As you probably will know, the United Kingdom left the European Union on January 31st 2020. What are the consequences of the Brexit for .domain name registrations? We were kept in the dark for quite a while but so was the .eu registry itself.

EURid (.eu-registry) only received the final info of the European Commission last Friday (January 31st 2020), only hours before the actual Brexit.

At the moment the status is as follows: The UK and the EU have entered a so called ‘transition period’. During this transition period UK citizens and residents can still register domain names under the .eu domain. However this will change once a final agreement is reached. From then on UK citizens and residents will probably no longer be able to hold domain names under .eu. So also existing owners of a .eu domain name with an address in Britain could loose their domain name at that time. But if the communication remains as last minute as it was until now, we’ll have to wait until the end of 2020 before we receive the correct information. Unless, obviously, the negotiation dead-line is extended.

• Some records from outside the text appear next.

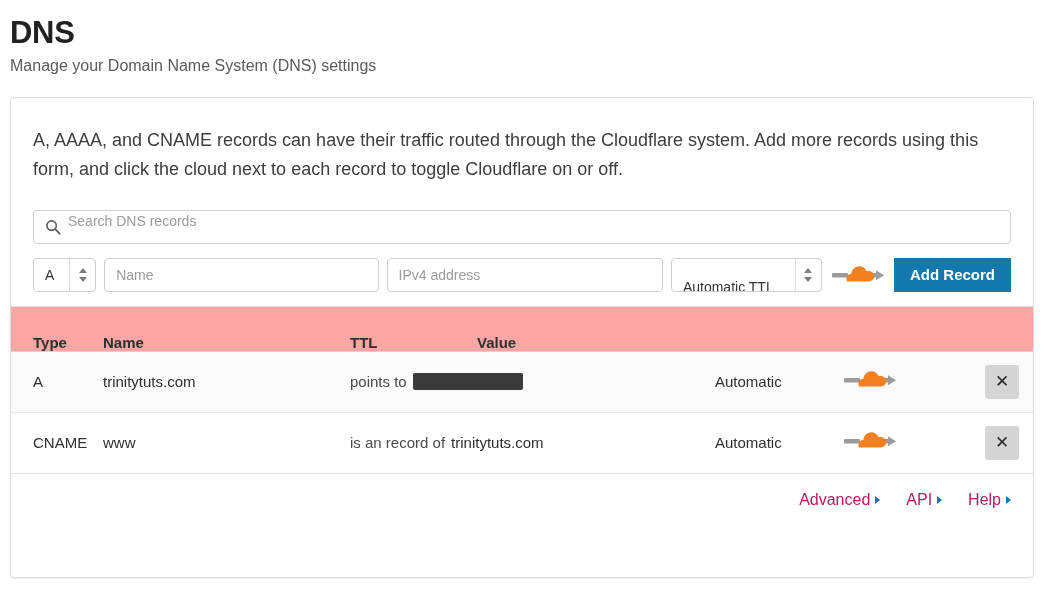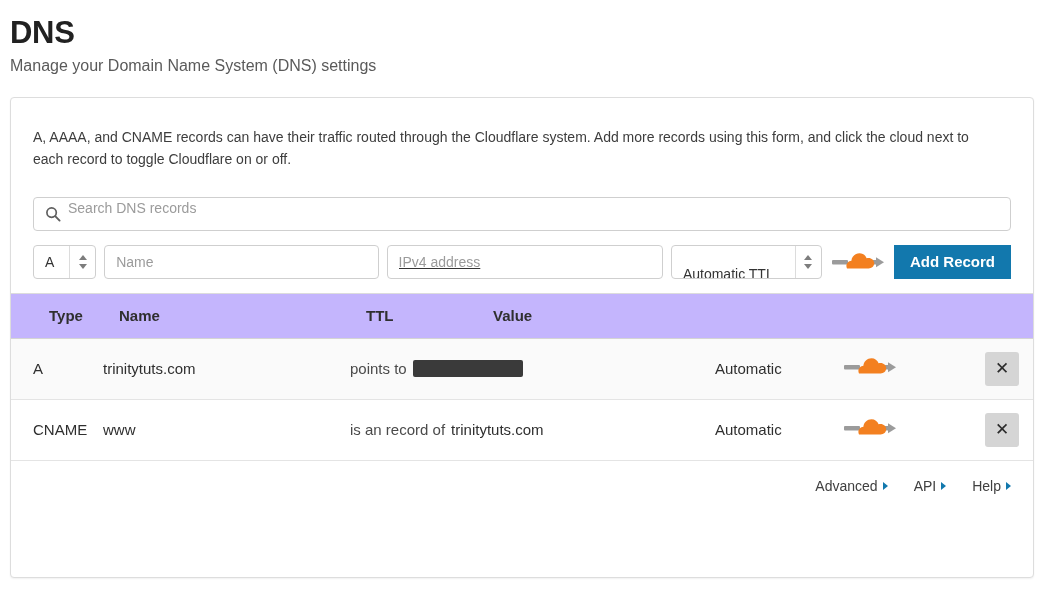--- a/index.html
+++ b/index.html
@@ -56,7 +56,7 @@
   }
 
   .card-desc {
-    font-size: 14px;
+    font-size: 18px;
     color: #3d3d3d;
     line-height: 1.6;
     margin: 0 0 26px 0;

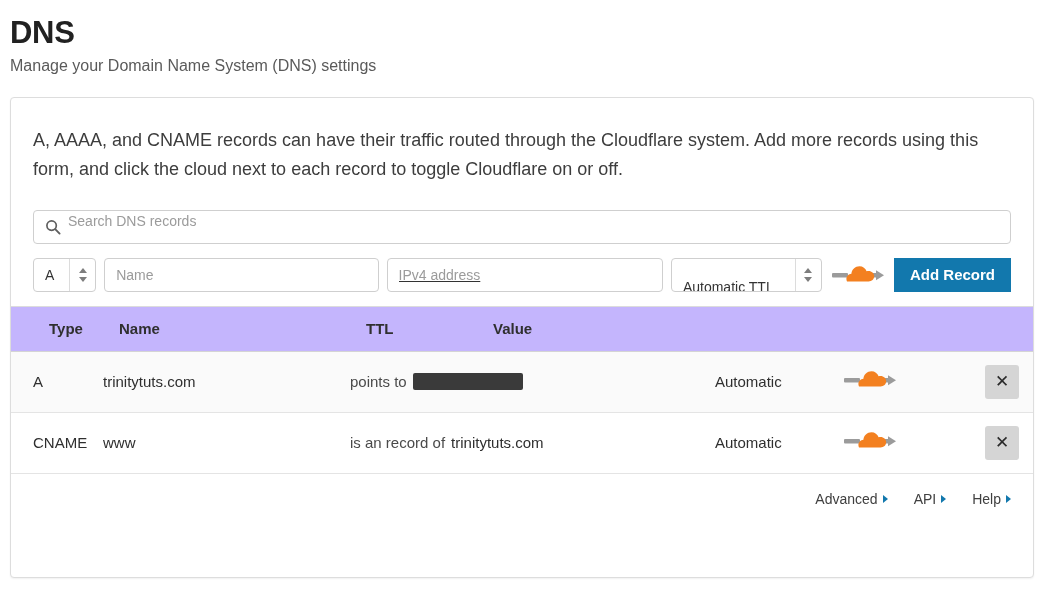--- a/index.html
+++ b/index.html
@@ -152,7 +152,7 @@
   }
   .text-field::placeholder { color: #9b9b9b; }
   .name-field { width: 286px; }
-  .value-field { width: 288px; text-decoration: underline; }
+  .value-field { width: 288px; }
 
   .proxy-toggle {
     width: 58px;

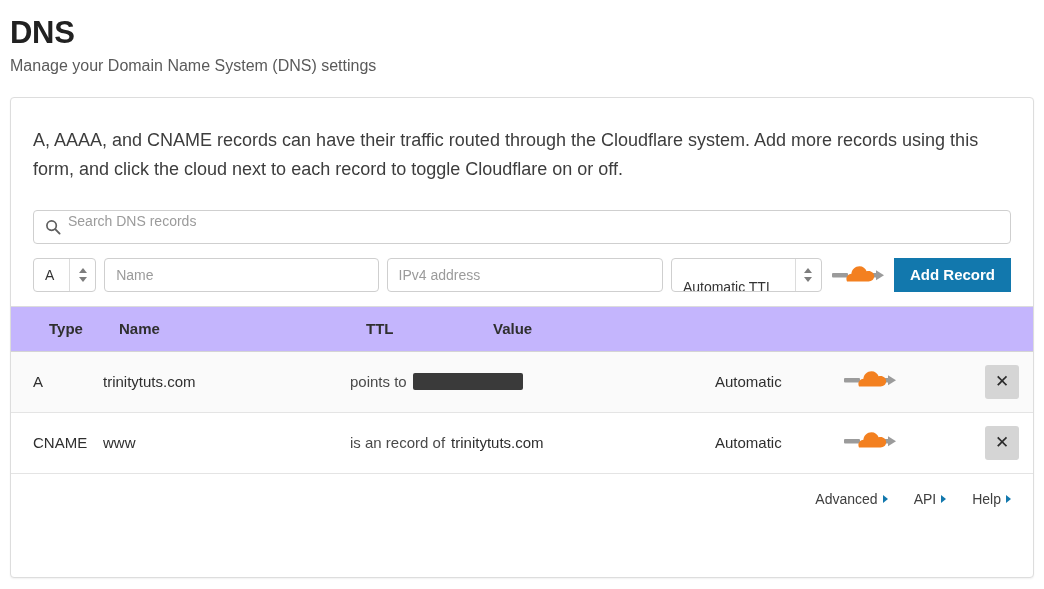--- a/index.html
+++ b/index.html
@@ -182,15 +182,14 @@
 
   .thead {
     display: flex;
-    align-items: center;
+    align-items: flex-end;
     height: 46px;
-    background: #c4b5fd;
+    background: #fca5a5;
     border-top: 1px solid #dcdcdc;
     border-bottom: 1px solid #d4d4d4;
     font-size: 15px;
     font-weight: bold;
     color: #2f2f2f;
-    padding-left: 16px;
   }
 
   .trow {

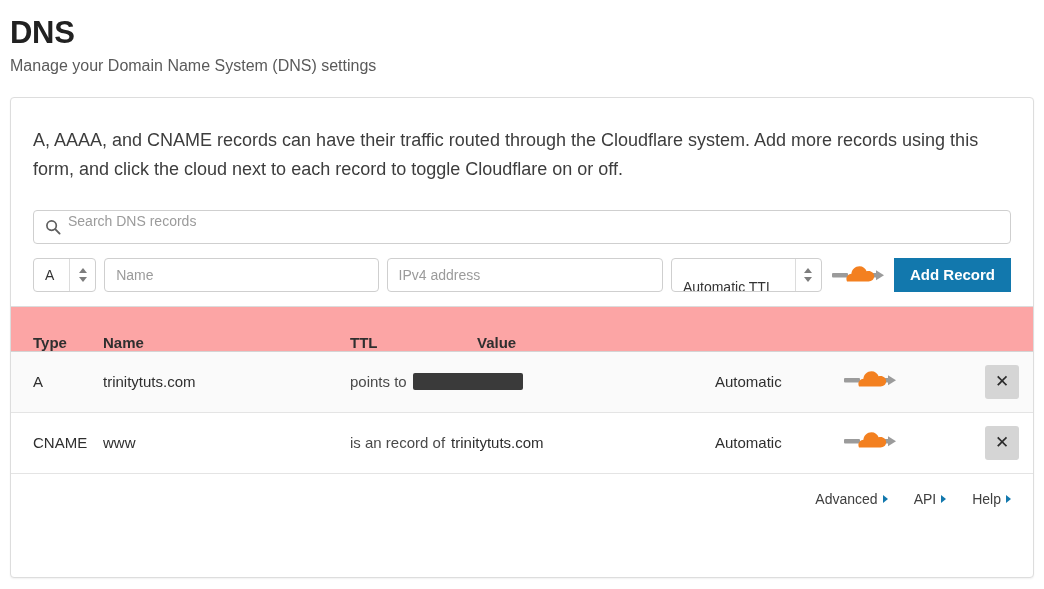--- a/index.html
+++ b/index.html
@@ -248,8 +248,8 @@
     padding: 17px 22px 0 22px;
   }
   .footer-link {
-    font-size: 14px;
-    color: #404040;
+    font-size: 16px;
+    color: #be185d;
     text-decoration: none;
     cursor: pointer;
     display: inline-flex;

Also the Italian registry came with a last-minute statement about Brexit. The local presence restrictions of .it are very similar to those of .eu. They indicate that during the transitional period everything will remain the same as it was before. But what will happen next will depend on the eventual agreement reached between the UK and the EU.

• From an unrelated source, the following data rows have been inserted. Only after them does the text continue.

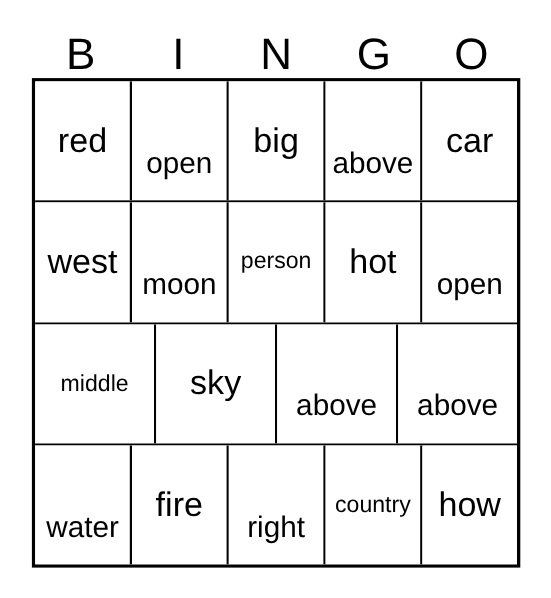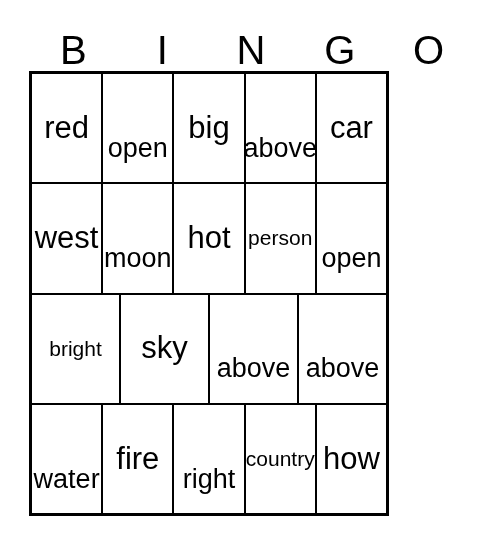--- a/index.html
+++ b/index.html
@@ -47,7 +47,7 @@
     position: absolute;
     left: 29px;
     top: 71px;
-    width: 360px;
+    width: 444px;
     height: 445px;
     box-sizing: border-box;
     border: 3px solid #000000;

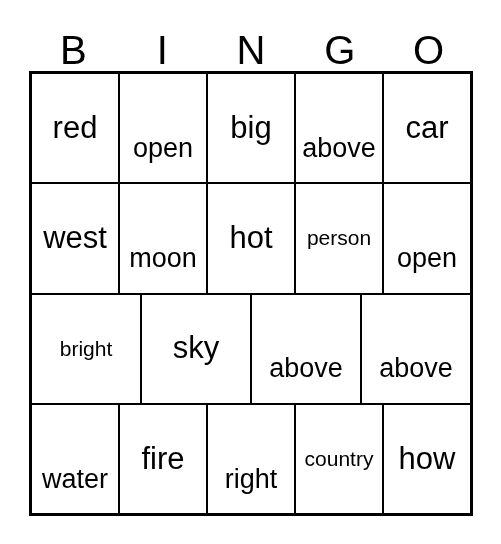--- a/index.html
+++ b/index.html
@@ -142,10 +142,10 @@
         <span class="cell-text sz-md">moon</span>
       </div>
       <div class="grid-cell">
-        <span class="cell-text sz-lg">hot</span>
+        <span class="cell-text sz-sm">person</span>
       </div>
       <div class="grid-cell">
-        <span class="cell-text sz-sm">person</span>
+        <span class="cell-text sz-lg">hot</span>
       </div>
       <div class="grid-cell">
         <span class="cell-text sz-md">open</span>

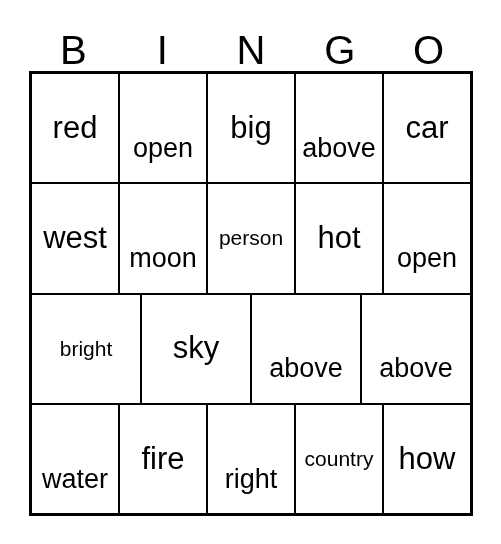--- a/index.html
+++ b/index.html
@@ -154,7 +154,7 @@
 
     <div class="grid-row">
       <div class="grid-cell">
-        <span class="cell-text sz-sm">bright</span>
+        <span class="cell-text sz-sm">middle</span>
       </div>
       <div class="grid-cell">
         <span class="cell-text sz-lg">sky</span>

The .hr registry (Croatia) made no official statement about the Brexit, but their rules are slightly different. If you’re not from Croatia, then you need to have a valid EU VAT-number. So as long as British VAT-numbers can be validated via the European VAT Information Exchange System, British companies will remain eligible to hold a .hr domain name.

We’ll keep you posted about the consequences of Brexit for domain name registrations once more info is available.